* **What to do**:
The line containing "[48,89,87,103] [55,120,82,130] [169,119,235,130]" marks the end; return exactly every line from the start of the records up to and including it, but no pictures.

══ Data for processing ══

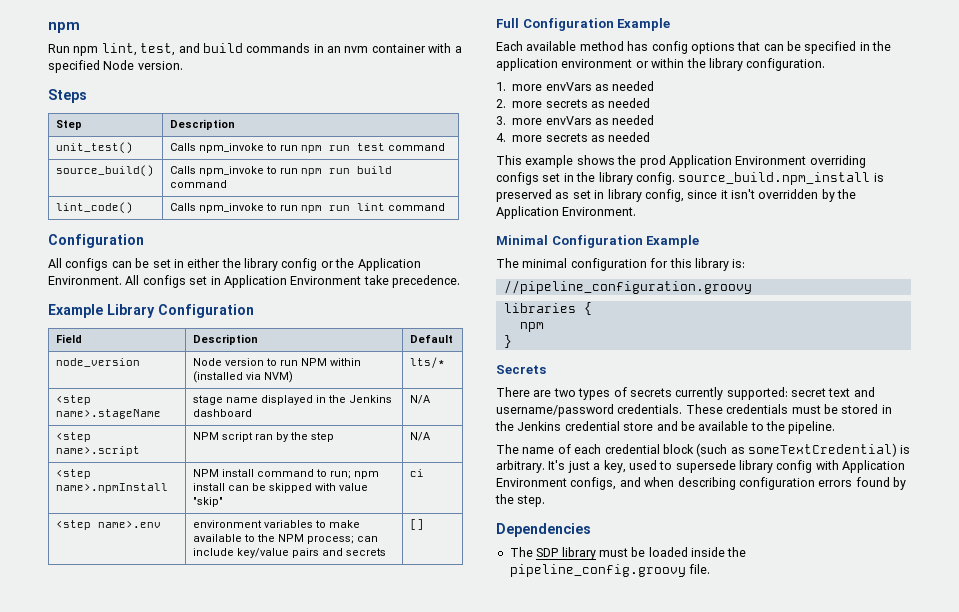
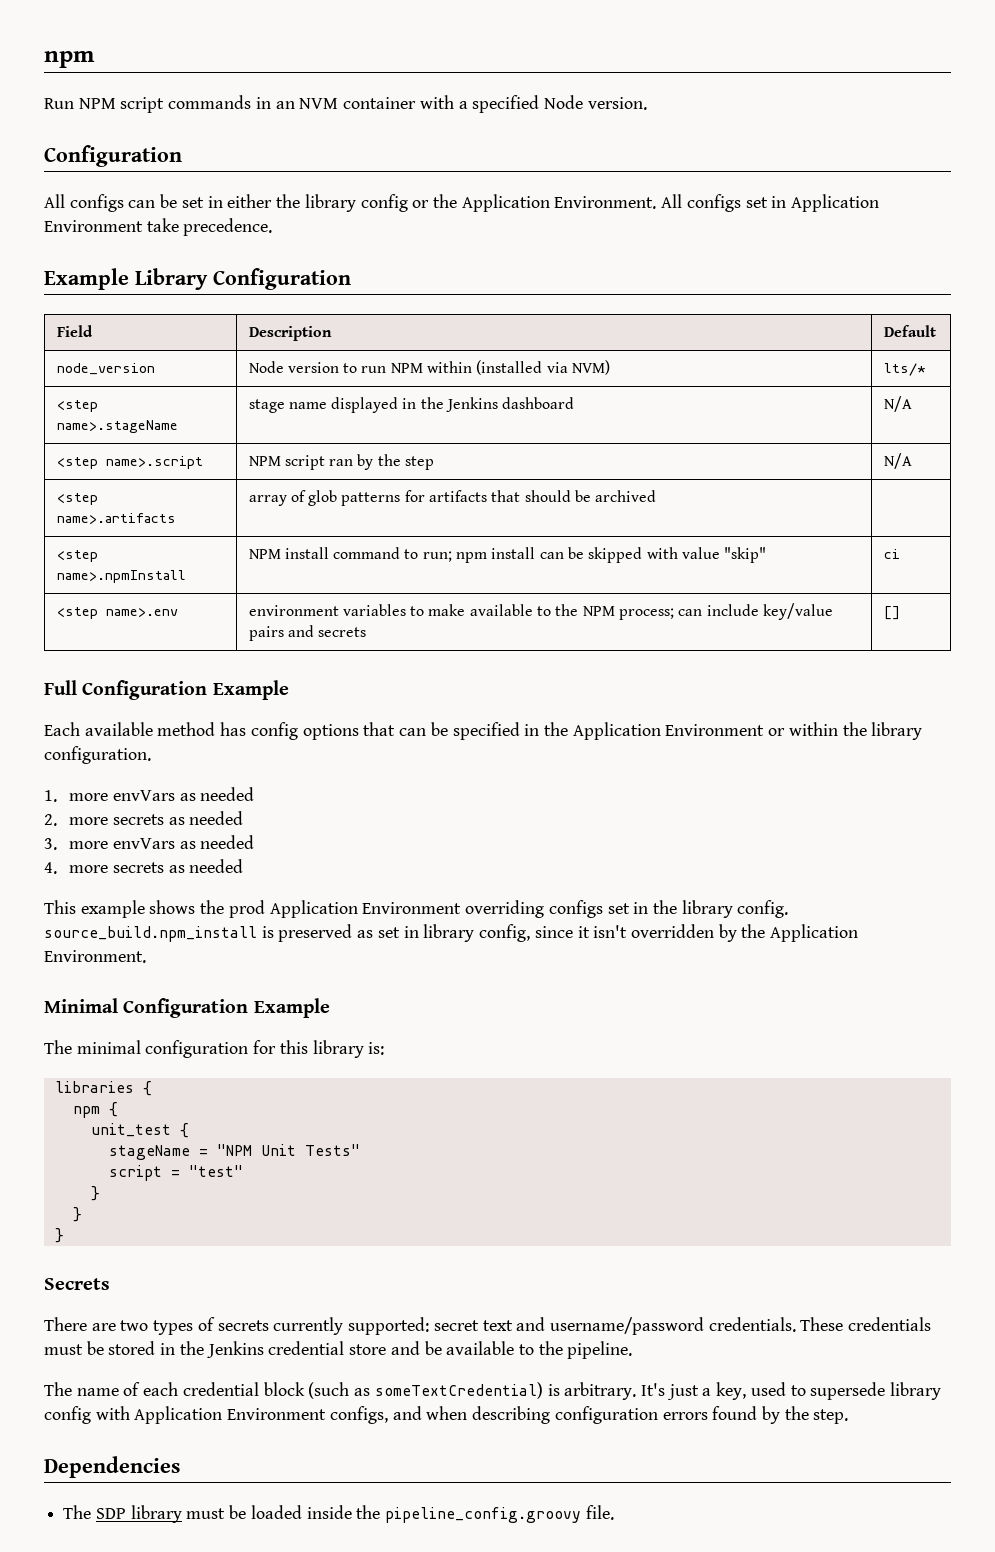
[73,43,243,56] npm lint, test, and build -> [78,97,165,113] NPM script
[344,46,369,53] nvm -> [299,98,339,109] NVM
[48,89,87,103] [55,120,82,130] [169,119,235,130] [55,142,133,154] [169,143,445,153] [55,165,154,177] [169,166,392,176] [169,180,227,188] [55,202,133,214] [169,203,445,213] // Steps // Step | Description // unit_test() | Calls npm_invoke to run npm run test command // source_build() | Calls npm_invoke to run npm run build command // lint_code() | Calls npm_invoke to run npm run lint command -> (647, 103) none
(431, 436) none -> [56,493,98,505] [56,513,176,524] [248,490,657,506] // <step name>.artifacts | array of glob patterns for artifacts that should be archived |
[496,58,633,71] application environment -> [572,722,765,740] Application Environment
[503,280,752,294] // //pipeline_configuration.groovy -> (385, 1048) none
(544, 327) none -> [108,1102,118,1117] [90,1123,189,1138] [108,1144,360,1160] [108,1165,243,1181] [90,1186,100,1201] [72,1207,82,1222] { // unit_test { // stageName = "NPM Unit Tests" // script = "test" // } // }

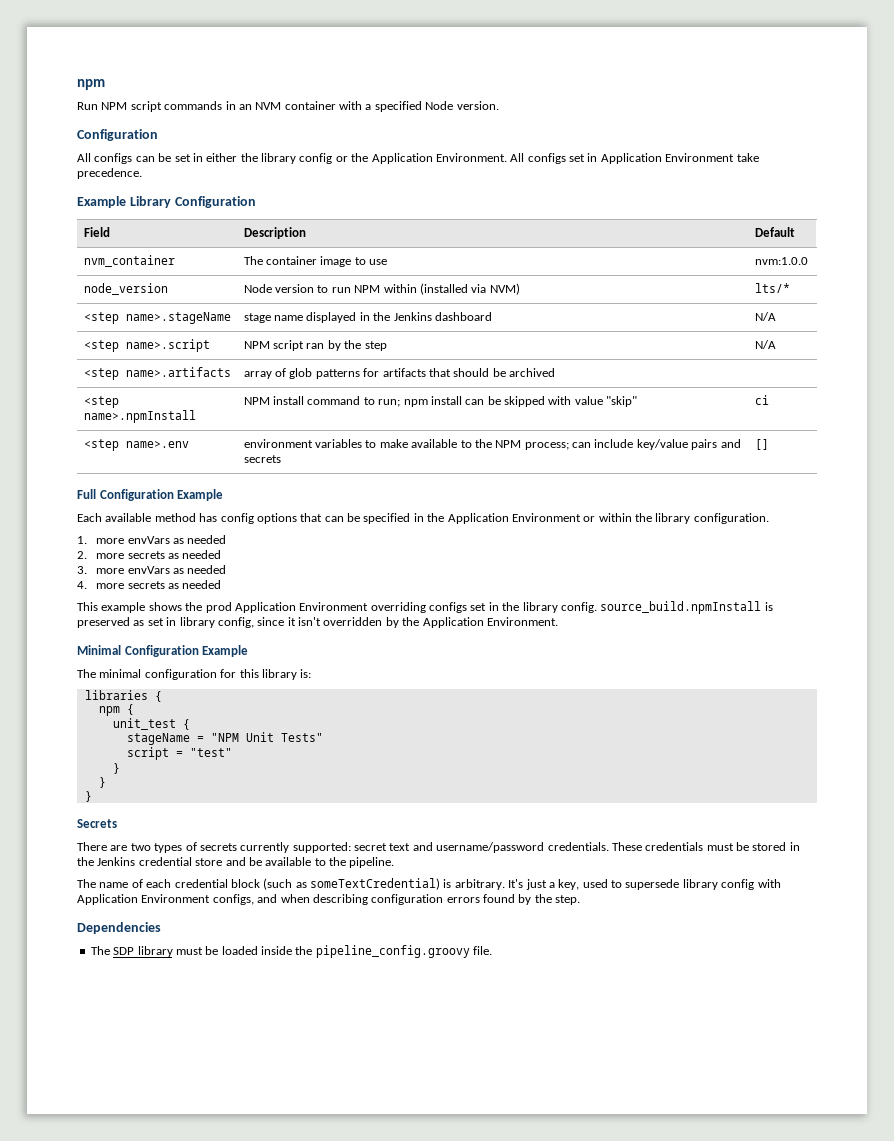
(936, 331) none -> [83,255,175,267] [243,256,388,267] [754,257,808,265] // nvm_container | The container image to use | nvm:1.0.0
[44,926,257,942] source_build.npm_install -> [600,601,762,614] source_build.npmInstall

═══

* **Response to this exercise**:
[73,43,243,56] npm lint, test, and build -> [78,97,165,113] NPM script
[344,46,369,53] nvm -> [299,98,339,109] NVM
[48,89,87,103] [55,120,82,130] [169,119,235,130] [55,142,133,154] [169,143,445,153] [55,165,154,177] [169,166,392,176] [169,180,227,188] [55,202,133,214] [169,203,445,213] // Steps // Step | Description // unit_test() | Calls npm_invoke to run npm run test command // source_build() | Calls npm_invoke to run npm run build command // lint_code() | Calls npm_invoke to run npm run lint command -> (647, 103) none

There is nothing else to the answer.